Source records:
§ §

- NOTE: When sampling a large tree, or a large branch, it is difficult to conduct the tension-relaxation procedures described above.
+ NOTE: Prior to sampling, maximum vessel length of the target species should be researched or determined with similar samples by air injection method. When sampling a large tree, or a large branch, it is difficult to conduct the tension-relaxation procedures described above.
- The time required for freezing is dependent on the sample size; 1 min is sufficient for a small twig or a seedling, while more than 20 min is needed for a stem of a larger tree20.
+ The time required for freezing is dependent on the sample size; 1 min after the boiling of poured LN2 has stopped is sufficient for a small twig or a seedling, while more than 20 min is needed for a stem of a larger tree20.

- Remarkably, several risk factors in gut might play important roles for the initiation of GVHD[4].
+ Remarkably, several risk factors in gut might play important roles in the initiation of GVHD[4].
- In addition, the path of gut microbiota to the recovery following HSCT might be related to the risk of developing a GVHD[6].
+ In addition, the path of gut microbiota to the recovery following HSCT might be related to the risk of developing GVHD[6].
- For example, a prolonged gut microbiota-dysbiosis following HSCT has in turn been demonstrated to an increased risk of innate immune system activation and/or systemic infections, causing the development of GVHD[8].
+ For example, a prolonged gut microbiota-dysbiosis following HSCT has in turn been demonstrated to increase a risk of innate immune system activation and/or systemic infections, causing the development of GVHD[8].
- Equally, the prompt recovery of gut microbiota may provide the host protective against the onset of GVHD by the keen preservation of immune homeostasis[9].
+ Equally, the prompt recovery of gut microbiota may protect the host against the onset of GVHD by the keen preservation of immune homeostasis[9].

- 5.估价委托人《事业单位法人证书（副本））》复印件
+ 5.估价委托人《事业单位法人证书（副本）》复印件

§ §

▸ Activity
Make a list of all lines in the data that contain "above".

▸ Solution below
- NOTE: When sampling a large tree, or a large branch, it is difficult to conduct the tension-relaxation procedures described above.
+ NOTE: Prior to sampling, maximum vessel length of the target species should be researched or determined with similar samples by air injection method. When sampling a large tree, or a large branch, it is difficult to conduct the tension-relaxation procedures described above.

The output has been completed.